**What this task involves**
Restate word for word the entries below, starting at the line with "4564 | Volume_Price_Change_sum" and ending at the line with "2376 | 每股淨值(元): 75.85 -> 75.15". Keep both end lines and omit the pictures.

**Data section**
• • •

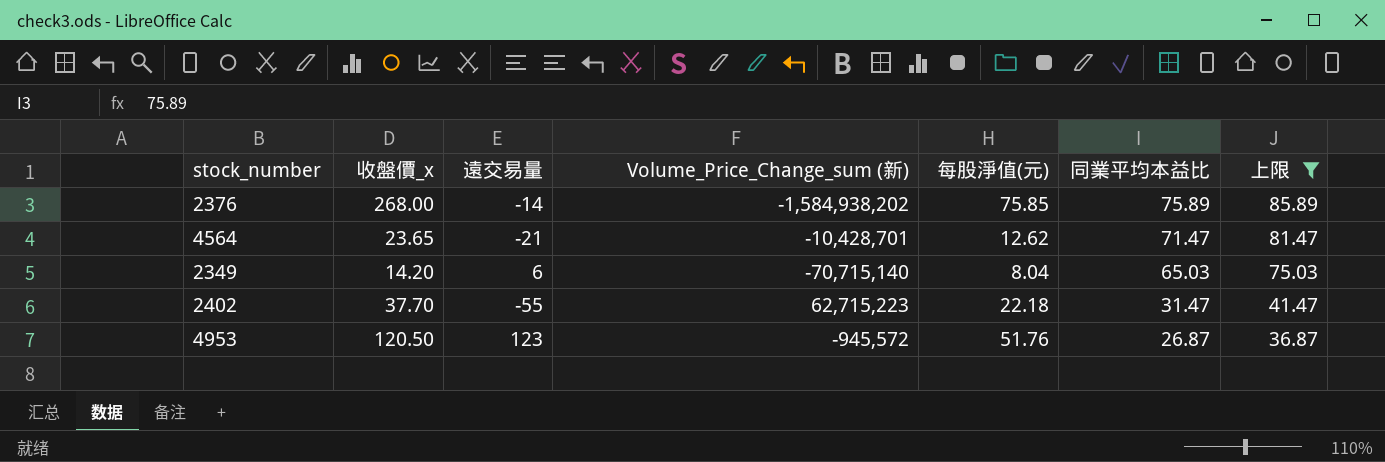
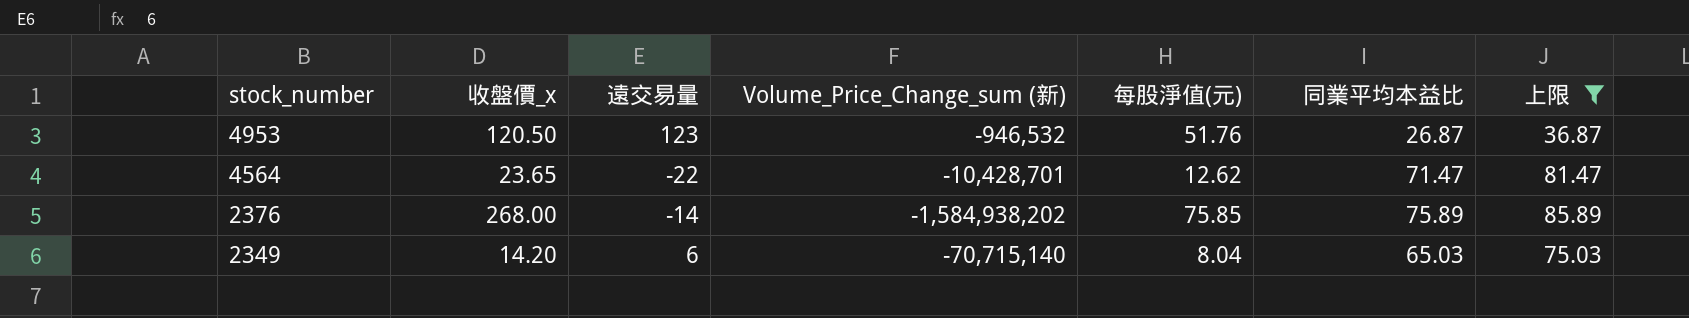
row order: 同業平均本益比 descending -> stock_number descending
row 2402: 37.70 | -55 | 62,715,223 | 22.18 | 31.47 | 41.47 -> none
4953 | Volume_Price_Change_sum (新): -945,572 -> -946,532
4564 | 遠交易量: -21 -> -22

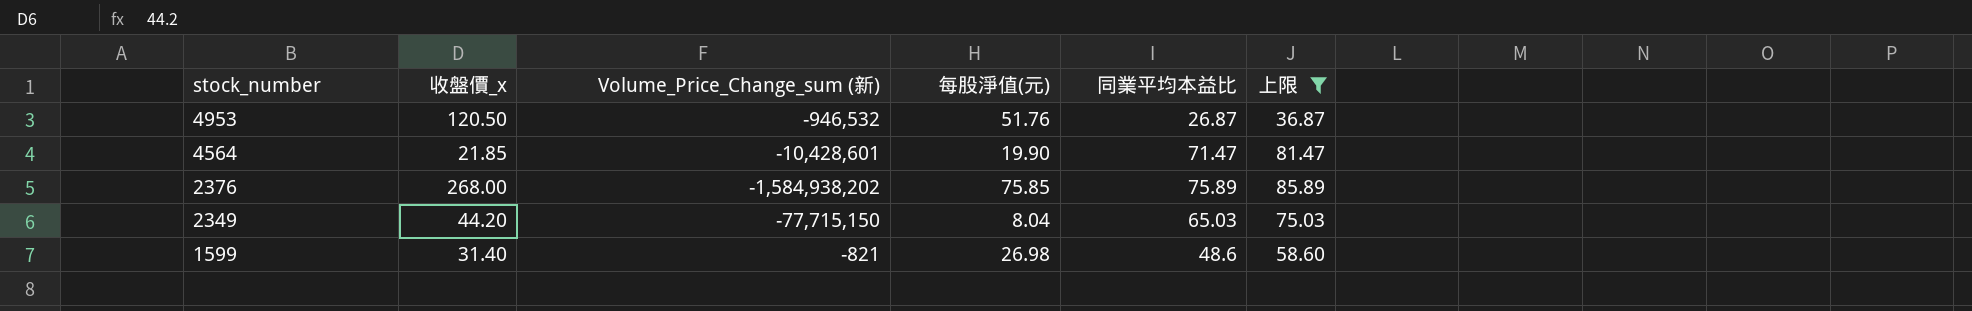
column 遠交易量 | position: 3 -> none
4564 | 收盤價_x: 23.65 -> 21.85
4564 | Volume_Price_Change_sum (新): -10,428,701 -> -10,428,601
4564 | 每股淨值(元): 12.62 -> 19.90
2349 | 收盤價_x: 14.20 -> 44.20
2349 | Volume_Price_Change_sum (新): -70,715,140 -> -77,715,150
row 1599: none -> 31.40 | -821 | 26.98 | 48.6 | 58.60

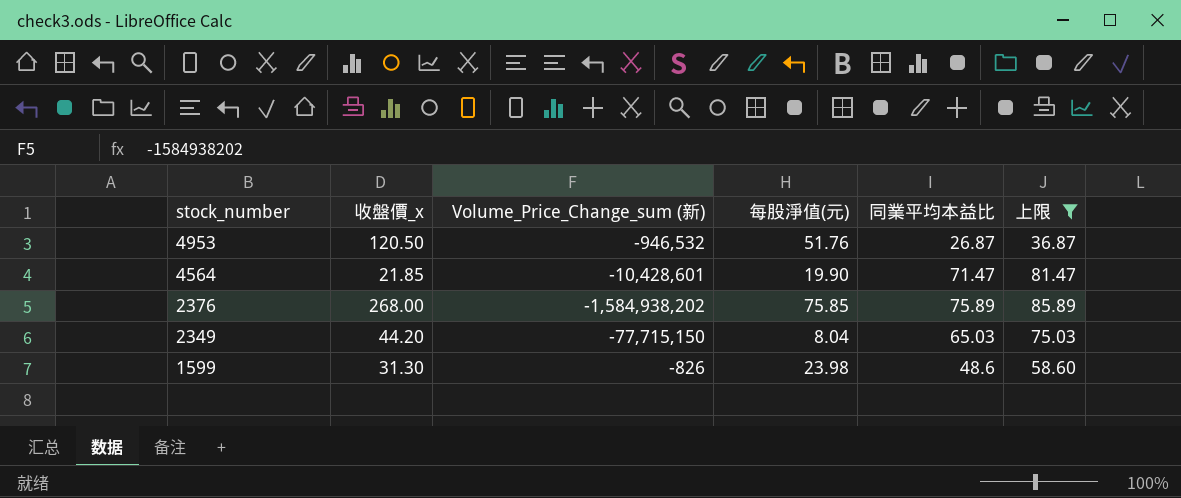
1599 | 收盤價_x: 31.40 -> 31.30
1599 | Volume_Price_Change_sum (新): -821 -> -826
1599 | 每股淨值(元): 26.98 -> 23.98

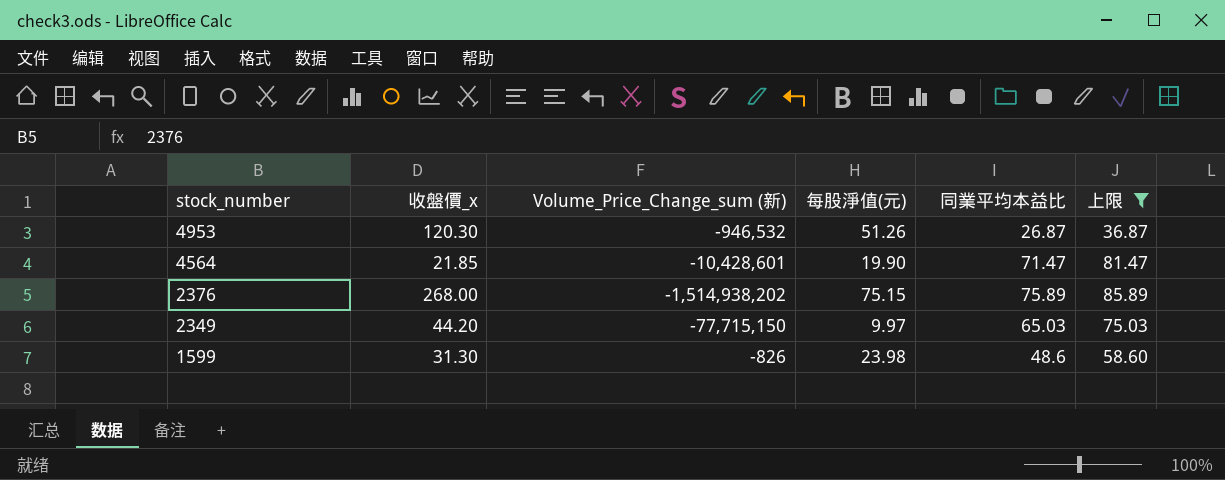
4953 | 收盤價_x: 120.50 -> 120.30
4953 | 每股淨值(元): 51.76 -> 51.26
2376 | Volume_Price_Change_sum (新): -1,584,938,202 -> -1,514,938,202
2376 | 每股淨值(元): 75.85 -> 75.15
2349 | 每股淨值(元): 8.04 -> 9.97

• • •

**Finished exercise**
4564 | Volume_Price_Change_sum (新): -10,428,701 -> -10,428,601
4564 | 每股淨值(元): 12.62 -> 19.90
2349 | 收盤價_x: 14.20 -> 44.20
2349 | Volume_Price_Change_sum (新): -70,715,140 -> -77,715,150
row 1599: none -> 31.40 | -821 | 26.98 | 48.6 | 58.60

1599 | 收盤價_x: 31.40 -> 31.30
1599 | Volume_Price_Change_sum (新): -821 -> -826
1599 | 每股淨值(元): 26.98 -> 23.98

4953 | 收盤價_x: 120.50 -> 120.30
4953 | 每股淨值(元): 51.76 -> 51.26
2376 | Volume_Price_Change_sum (新): -1,584,938,202 -> -1,514,938,202
2376 | 每股淨值(元): 75.85 -> 75.15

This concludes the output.